Seen and Not Seen, 2019
Bathtub, water, soap, cotton towel, cotton bathmat, towel rail, soap dish, 155 x 200 x 150cm, duration: 39 days

Install a bath in the gallery.
Bathe only there for the duration of the exhibition.
Don’t change the water.
Photograph the bath mat every day.

Tragedy of the Rainbow Warriors (after Jannis Kounellis and Francois Pienaar), 2019
Chip packets, side table, brass bowl, Lay’s Lightly Salted chips, shelf, mobile phone, charger, plug, 311 x 322 x 80cm

A remake of Jannis Kounellis’ Tragedia Civile (1975), drawing on the history of South African hero Francois Pienaar to reimagine the work in a contemporary South African context.

In Kounellis’ original, gold leaf lines the wall, recalling ‘the past golden age in contrast to the disordered and compromised present’ by invoking Byzantine art. In front of the wall is a coat rack with overcoat and hat – illustrating in its melancholy banality the limitations of the individual in relation to the demands of their environment, while an antiquated paraffin lamp on a shelf lights the scene.

Instead of Kounellis’ coat rack and gold leaf, a bowl of Lay’s Lightly Salted is placed on offer in front of a wall covered in flattened chip packets. On a shelf, a mobile phone is on charge, receiving an almost constant stream of news updates from numerous news channels and Twitter accounts, on an endless array of topics of competing urgency.

The title of the work is derived from the front page of The Sunday Independent, 25 June 1995, which features an image of Nelson Mandela handing Pienaar the Rugby World Cup trophy – an image that has become iconic in South Africa as a symbol of reconciliation and unity – accompanied by the headline ‘Triumph of the Rainbow Warriors’.

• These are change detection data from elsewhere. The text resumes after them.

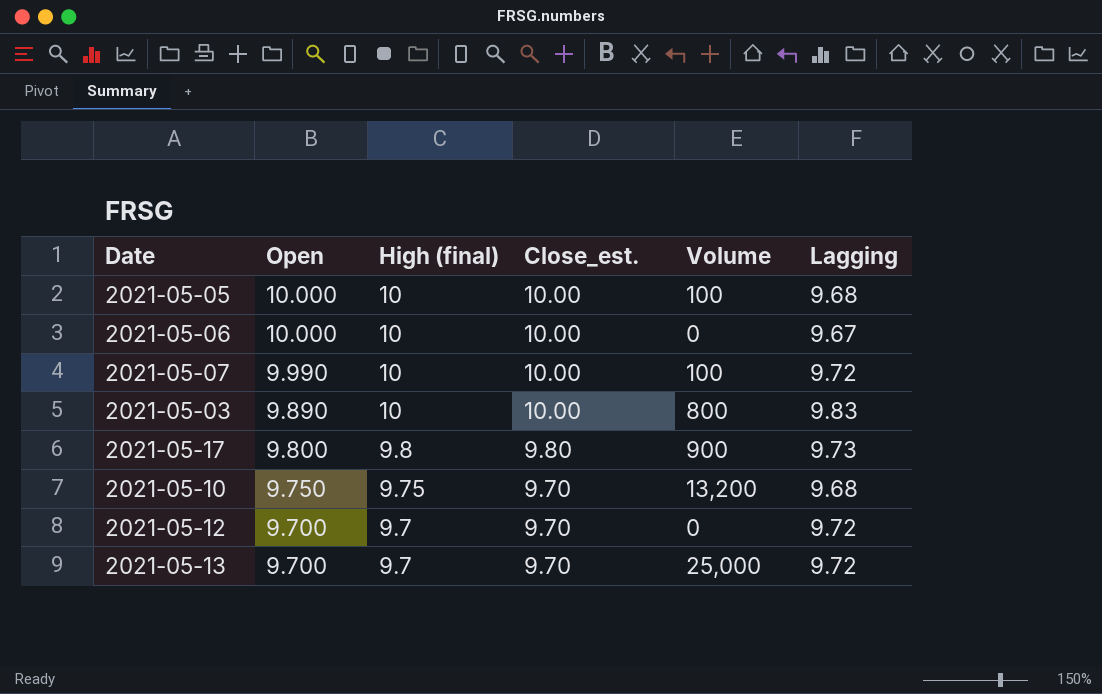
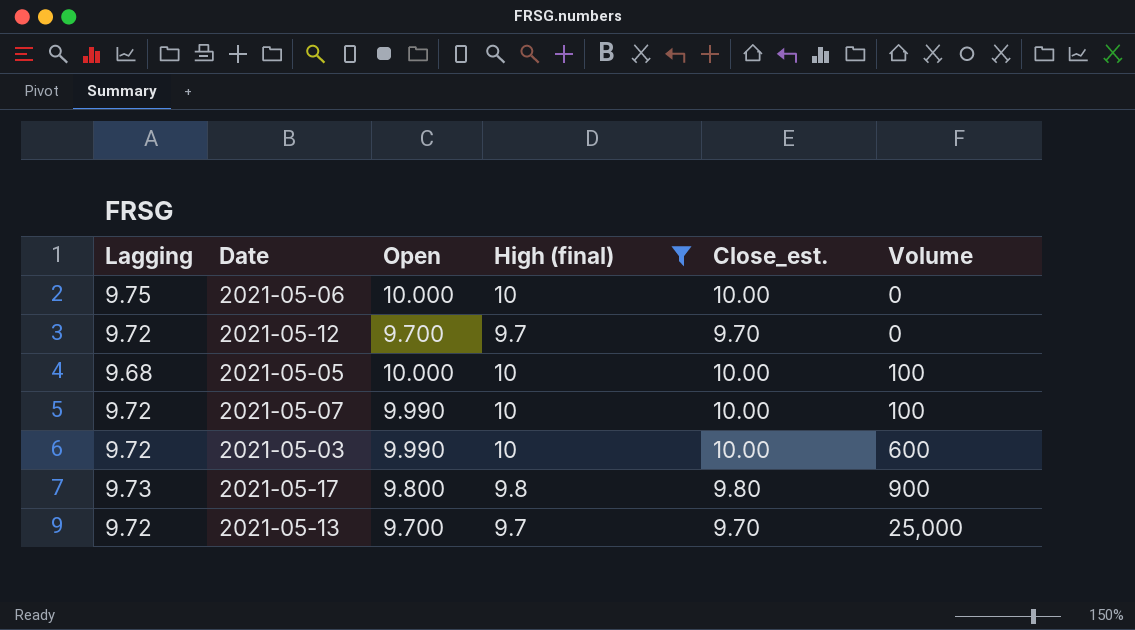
filter: none -> High (final) != 9.75
row order: Open descending -> Volume ascending
column Lagging | position: 6 -> 1
2021-05-06 | Lagging: 9.67 -> 9.75
2021-05-03 | Lagging: 9.83 -> 9.72
2021-05-03 | Open: 9.890 -> 9.990
2021-05-03 | Volume: 800 -> 600

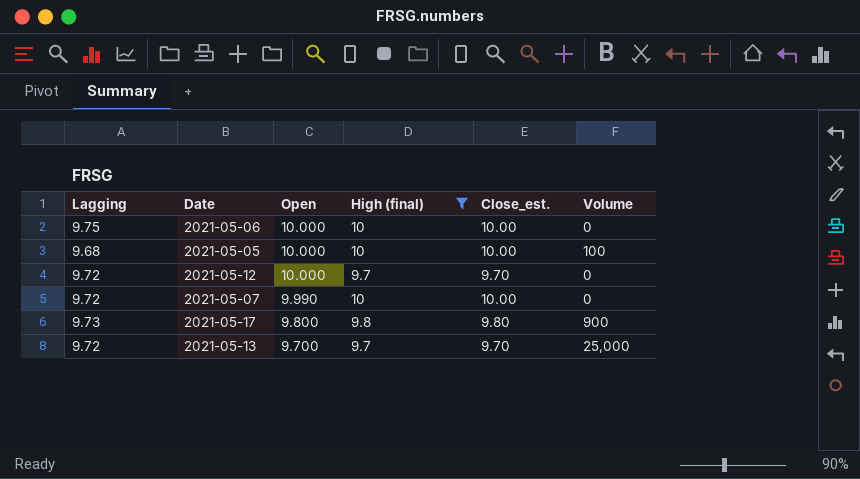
row order: Volume ascending -> Open descending
row 2021-05-03: 9.72 | 9.990 | 10 | 10.00 | 600 -> none
2021-05-12 | Open: 9.700 -> 10.000
2021-05-07 | Volume: 100 -> 0

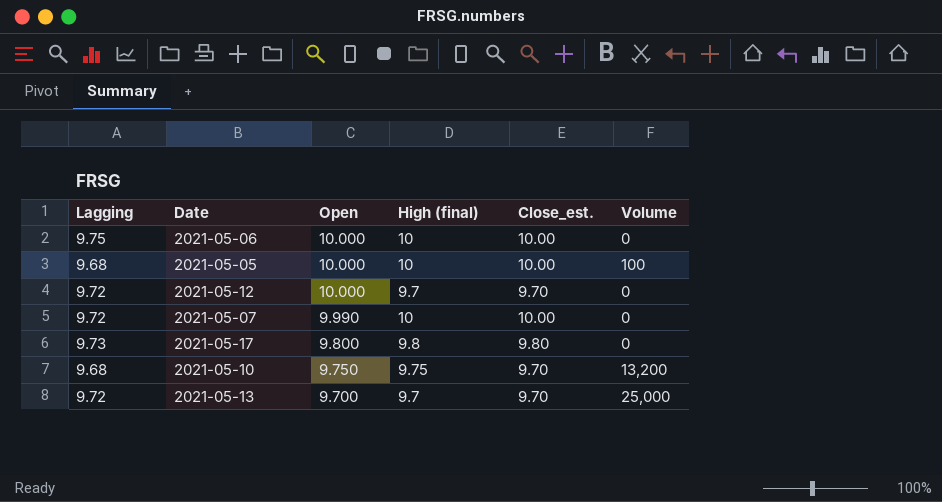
filter: High (final) != 9.75 -> none
2021-05-17 | Volume: 900 -> 0

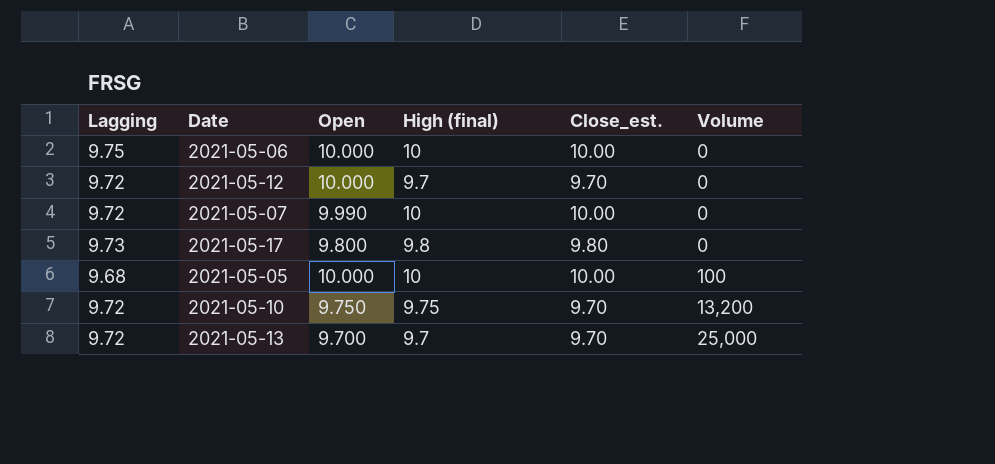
row order: Open descending -> Volume ascending
2021-05-10 | Lagging: 9.68 -> 9.72

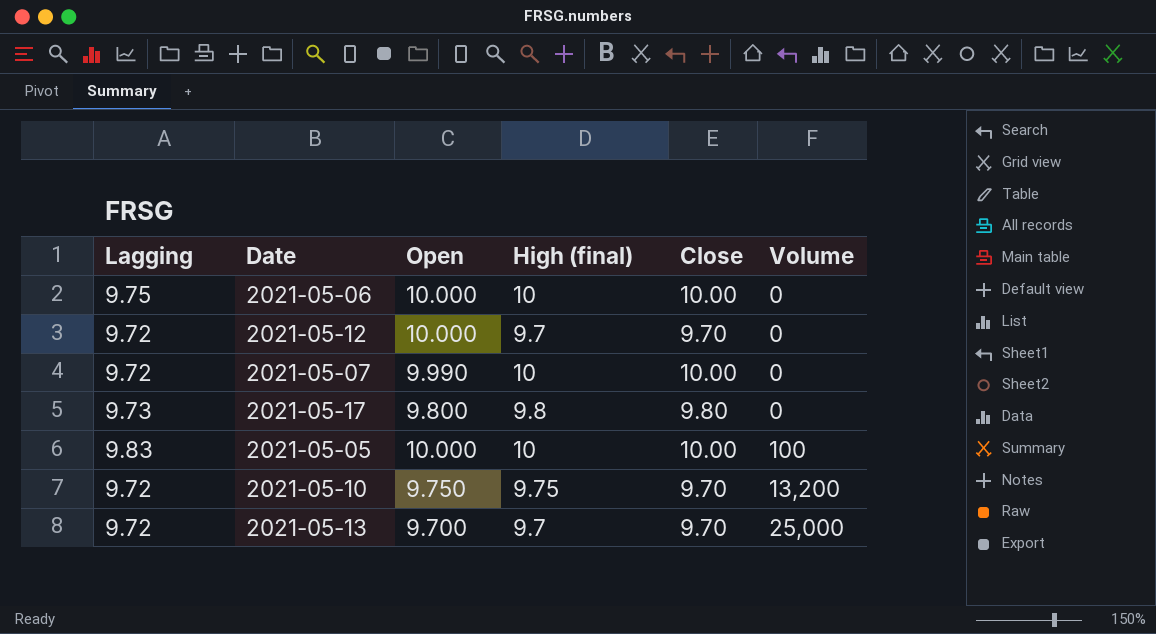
column name: Close_est. -> Close
2021-05-05 | Lagging: 9.68 -> 9.83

The chips make reference to the arrival of Lay’s in South Africa following end of Apartheid and the lifting of sanctions. Lay’s Lightly Salted came to represent a new global sophistication for middle class South Africans to aspire to, based on Western consumer culture, once again with Pienaar at the fore as the star of Lay’s advertising.  

St. Lawrence Handing out the Treasures of the Church, 2019-20
Oil on photocopier, toner on paper, 110 x 65 x  60cm (prints 42 x 30cm)

An oil painting made in white on the glass of a photocopier becomes a printing plate, turning the photocopier into a printing press. Papers are signed and numbered as an open edition and placed into the print trays. Viewers are invited to activate the photocopier, making their own signed print. Prints were available for the duration of the exhibition. Edition concluded at 455.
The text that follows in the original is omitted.